Ooof learning on a stiff cambered directional twin sounds painful! Haha 

But thanks, what about fir riding length. With it being a stiffer board do you find you ride it on a slightly shorter side or do you tend to like them slightly longer? Think I'm gonna buy it as even if I don't want it or the bindings I should easily be able to get my money back.

And ya I'm not worried about it being camber, I'm a pretty experienced rider and love camber. Just never ridden a Vapor and at $200 it instantly seemed like it may need to be added to the collection.


----------



## linvillegorge (Jul 6, 2009)

lab49232 said:


> Ooof learning on a stiff cambered directional twin sounds painful! Haha.


That's exactly what most of us who started riding years ago learned on. Hell, I think it's the best way to learn. If you're learning on rocker, you can get away with some bad habits that camber won't let you get away with.


----------



## SnowDogWax (Nov 8, 2013)

linvillegorge said:


> That's exactly what most of us who started riding years ago learned on. Hell, I think it's the best way to learn. If you're learning on rocker, you can get away with some bad habits that camber won't let you get away with.


:hairy: Agree but maybe just maybe a tiny bit of rocker tip & tail.
Learned on Burton 174 Air since I'm 6'3" was the perfect size :injured:


----------



## lab49232 (Sep 13, 2011)

Ha oh don't get me wrong at the rip ol age of 12 at about 100 pounds I was learning on a 158 full camber O-sin board. But it was by no means a Vapor haha. Again I haven't ridden it yet but does not remotely seem like a board any beginner should be touching.

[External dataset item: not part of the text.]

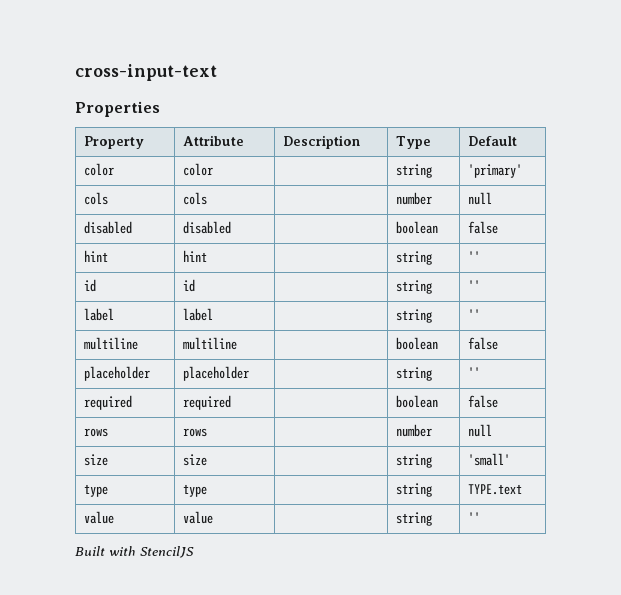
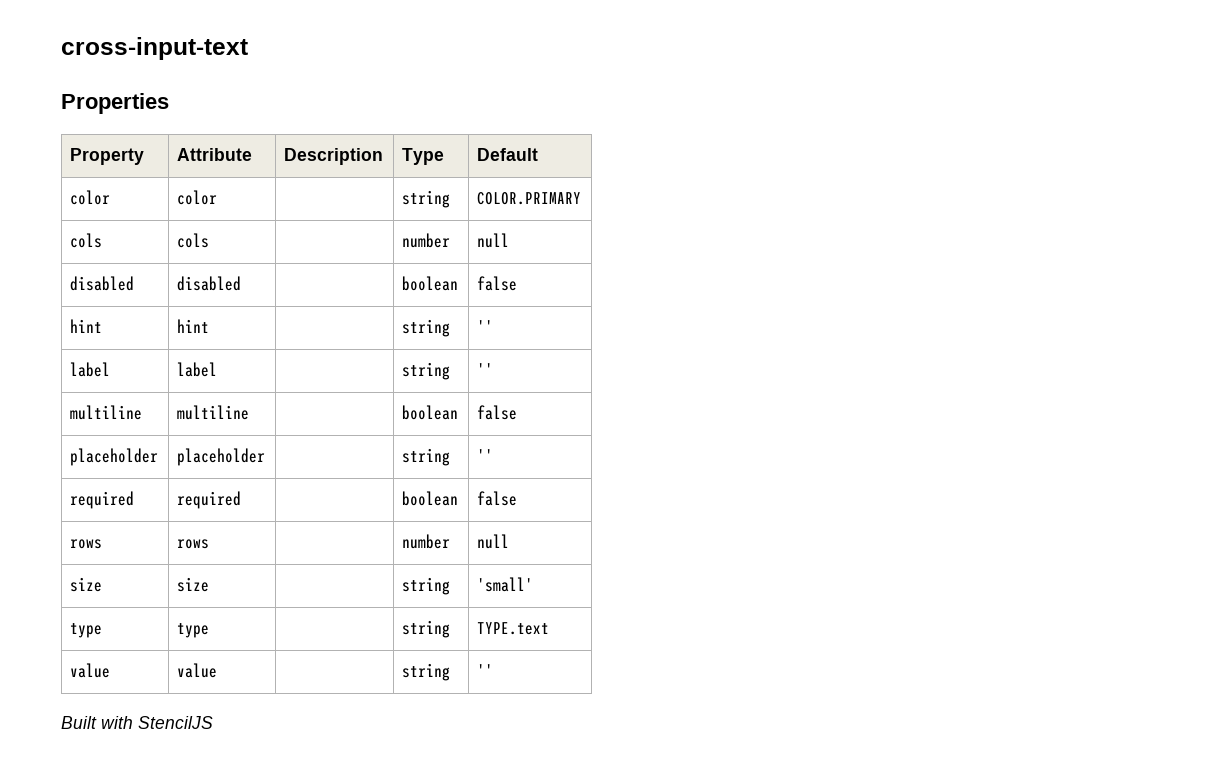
- color | color | | string | 'primary'
+ color | color | | string | COLOR.PRIMARY
- id | id | | string | ''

Kids these days are spoiled, back in the day you learned proper edge control quick or suffered the whiplash consequences. I couldn't move on the car ride home after my first day on the slopes.


----------



## SnowDogWax (Nov 8, 2013)

Vapor from what Lamps said is a go...


----------



## linvillegorge (Jul 6, 2009)

I learned on an old stiff as fuck cambered NS Heritage. Definitely tomahawked myself plenty of times, but that shit makes you learn.


----------



## Lamps (Sep 3, 2011)

lab49232 said:


> Ooof learning on a stiff cambered directional twin sounds painful! Haha
> 
> But thanks, what about fir riding length. With it being a stiffer board do you find you ride it on a slightly shorter side or do you tend to like them slightly longer? Think I'm gonna buy it as even if I don't want it or the bindings I should easily be able to get my money back.
> 
> And ya I'm not worried about it being camber, I'm a pretty experienced rider and love camber. Just never ridden a Vapor and at $200 it instantly seemed like it may need to be added to the collection.


The weight ranges are wide. If you're on the heavy end of the range deep powder might mean a tired back leg but otherwise won't be an issue.


----------



## bkim9327 (Dec 3, 2014)

I know this thread is old but did you happen to get your hands on that Vapor?


----------



## hikeswithdogs (Sep 23, 2011)

Sounds like a good board to hang on your wall in a few years, I have two T6's hanging.


----------



## Craig64 (Jul 16, 2015)

Going to look at 2012 Vapor 162W tomorrow that has never been ridden. Probably will grab it. Looks good in the pictures.

Stainless edges, carbon I-beam, Carbon Vapor skin, Slimrails, ultrafly core 500g.


----------



## Craig64 (Jul 16, 2015)

Picked up my '12 Vapor 162W (304.7/259/304.7) today for ($Au400/$US240). Drove 250km to pick it up. Well what an absolutely insane board. Only had 2 minute hairline scratches about 20mm around the tail that I polished out with scratch remover then hit it with some Mothers Carnauba wax. It's really gleaming now. Still had cardboard insert in channel and the channel slides still sealed in the pack.

The guy who previously owned it brought it back from the USA in about '13 and just mothballed it. My son has a '13 Vapor 155 we grabbed on sale ($Au490) around 4 years ago and it absolutely rips. Consequently I've always been a bit envious of his Vapor. Until you hold one of these in hand, you just don't realise how great they feel.

So the Burton Vapor really lives up to its name......, it's so frigging light (2700grams). For an 8 year board the base and topsheet look absolutely brilliant. Fantastic depth metallic effect in the top sheet graphics with the Vapor logo having a bit of an electrified holographic effect. These were about $Au1300 RRP back in 2012. Waxed it up with FC739 so she's all ready to rip for Aussie winter......, well hopefully.?

Now I have to decide between my Custom, CX and Vapor as my All Mountain charger. I think I'll be taking down all 3.


----------